What is the fastest or most elegant way to compute a set difference using Javascript arrays?

Let A and B be two sets. I'm looking for really fast or elegant ways to compute the set difference (A - B or A \B, depending on your preference) between them. The two sets are stored and manipulated as Javascript arrays, as the title says.

Notes:

  • Gecko-specific tricks are okay
  • I'd prefer sticking to native functions (but I am open to a lightweight library if it's way faster)
  • I've seen, but not tested, JS.Set (see previous point)

Edit: I noticed a comment about sets containing duplicate elements. When I say "set" I'm referring to the mathematical definition, which means (among other things) that they do not contain duplicate elements.


if don't know if this is most effective, but perhaps the shortest

A = [1, 2, 3, 4];
B = [1, 3, 4, 7];

diff = A.filter(function(x) { return B.indexOf(x) < 0 })

console.log(diff);

Updated to ES6:

A = [1, 2, 3, 4];
B = [1, 3, 4, 7];

diff = A.filter(x => !B.includes(x) );

console.log(diff);

Well, 7 years later, with ES6's Set object it's quite easy (but still not as compact as python's A - B), and reportedly faster than indexOf for large arrays:

console.clear();
let a = new Set([1, 2, 3, 4]);
let b = new Set([5, 4, 3, 2]);


let a_minus_b = new Set([...a].filter(x => !b.has(x)));
let b_minus_a = new Set([...b].filter(x => !a.has(x)));
let a_intersect_b = new Set([...a].filter(x => b.has(x))); 

console.log([...a_minus_b]) // {1}
console.log([...b_minus_a]) // {5}
console.log([...a_intersect_b]) // {2,3,4}

You can use an object as a map to avoid linearly scanning B for each element of A as in user187291's answer:

function setMinus(A, B) {
    var map = {}, C = [];

    for(var i = B.length; i--; )
        map[B[i].toSource()] = null; // any other value would do

    for(var i = A.length; i--; ) {
        if(!map.hasOwnProperty(A[i].toSource()))
            C.push(A[i]);
    }

    return C;
}

The non-standard toSource() method is used to get unique property names; if all elements already have unique string representations (as is the case with numbers), you can speed up the code by dropping the toSource() invocations.

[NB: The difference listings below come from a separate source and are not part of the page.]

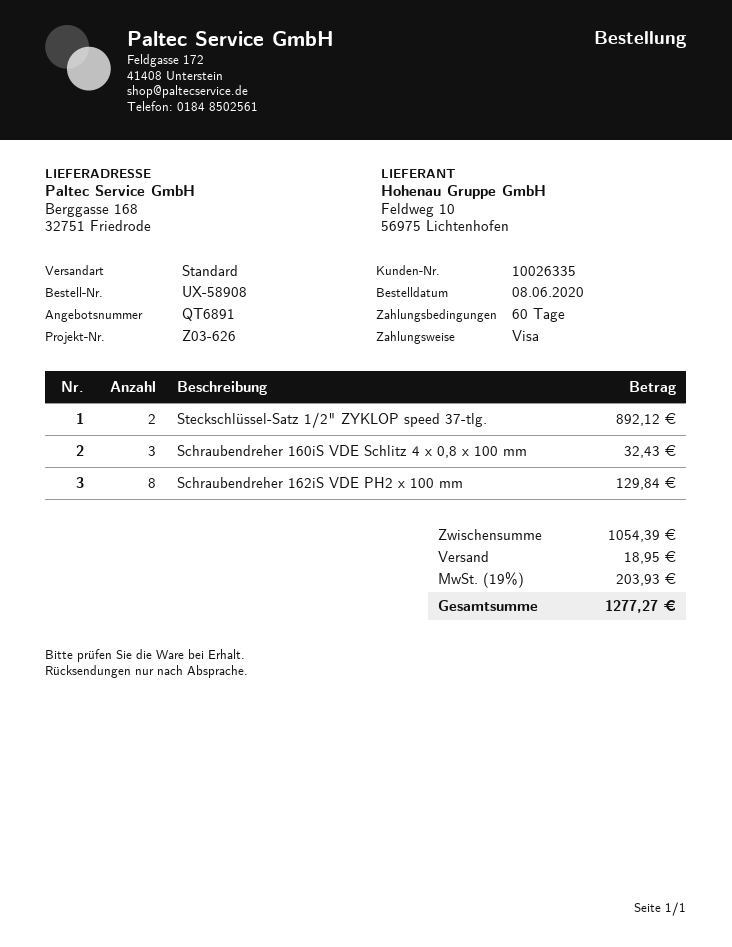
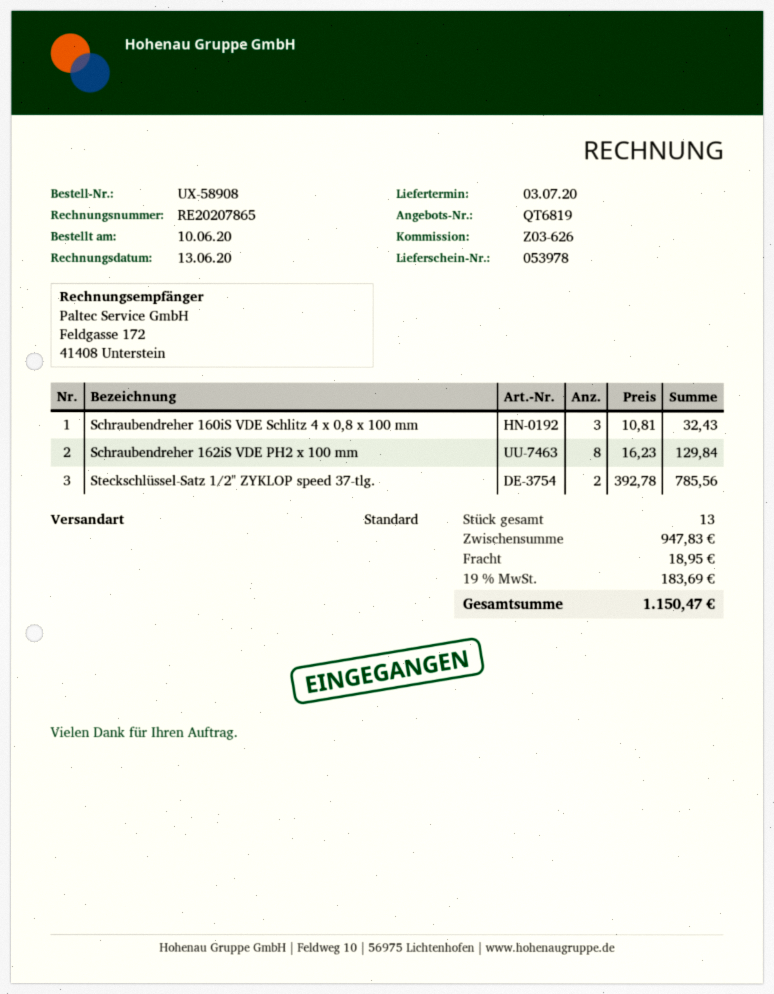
quote number: QT6891 -> QT6819
order date: 2020-06-08 -> 2020-06-10
Steckschlüssel-Satz 1/2" ZYKLOP speed 37-tlg.: 2 for 892.12 -> 2 for 785.56
subtotal: 1054.39 -> 947.83
tax: 19% = 203.93 -> 19% = 183.69
total: 1277.27 -> 1150.47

Looking at a lof of these solutions, they do fine for small cases. But, when you blow them up to a million items, the time complexity starts getting silly.

 A.filter(v => B.includes(v))

That starts looking like an O(N^2) solution. Since there is an O(N) solution, let's use it, you can easily modify to not be a generator if you're not up to date on your JS runtime.

    function *setMinus(A, B) {
      const setA = new Set(A);
      const setB = new Set(B);

      for (const v of setB.values()) {
        if (!setA.delete(v)) {
            yield v;
        }
      }

      for (const v of setA.values()) {
        yield v;
      }
    }

    a = [1,2,3];
    b = [2,3,4];

    console.log(Array.from(setMinus(a, b)));

While this is a bit more complex than many of the other solutions, when you have large lists this will be far faster.

Let's take a quick look at the performance difference, running it on a set of 1,000,000 random integers between 0...10,000 we see the following performance results.

setMinus time =  181 ms
    diff time =  19099 ms

function buildList(count, range) {
  result = [];
  for (i = 0; i < count; i++) {
    result.push(Math.floor(Math.random() * range))
  }
  return result;
}

function *setMinus(A, B) {
  const setA = new Set(A);
  const setB = new Set(B);

  for (const v of setB.values()) {
    if (!setA.delete(v)) {
        yield v;
    }
  }

  for (const v of setA.values()) {
    yield v;
  }
}

function doDiff(A, B) {
  return A.filter(function(x) { return B.indexOf(x) < 0 })
}

const listA = buildList(100_000, 100_000_000); 
const listB = buildList(100_000, 100_000_000); 

let t0 = process.hrtime.bigint()

const _x = Array.from(setMinus(listA, listB))

let t1 = process.hrtime.bigint()

const _y = doDiff(listA, listB)

let t2 = process.hrtime.bigint()

console.log("setMinus time = ", (t1 - t0) / 1_000_000n, "ms");
console.log("diff time = ", (t2 - t1) / 1_000_000n, "ms");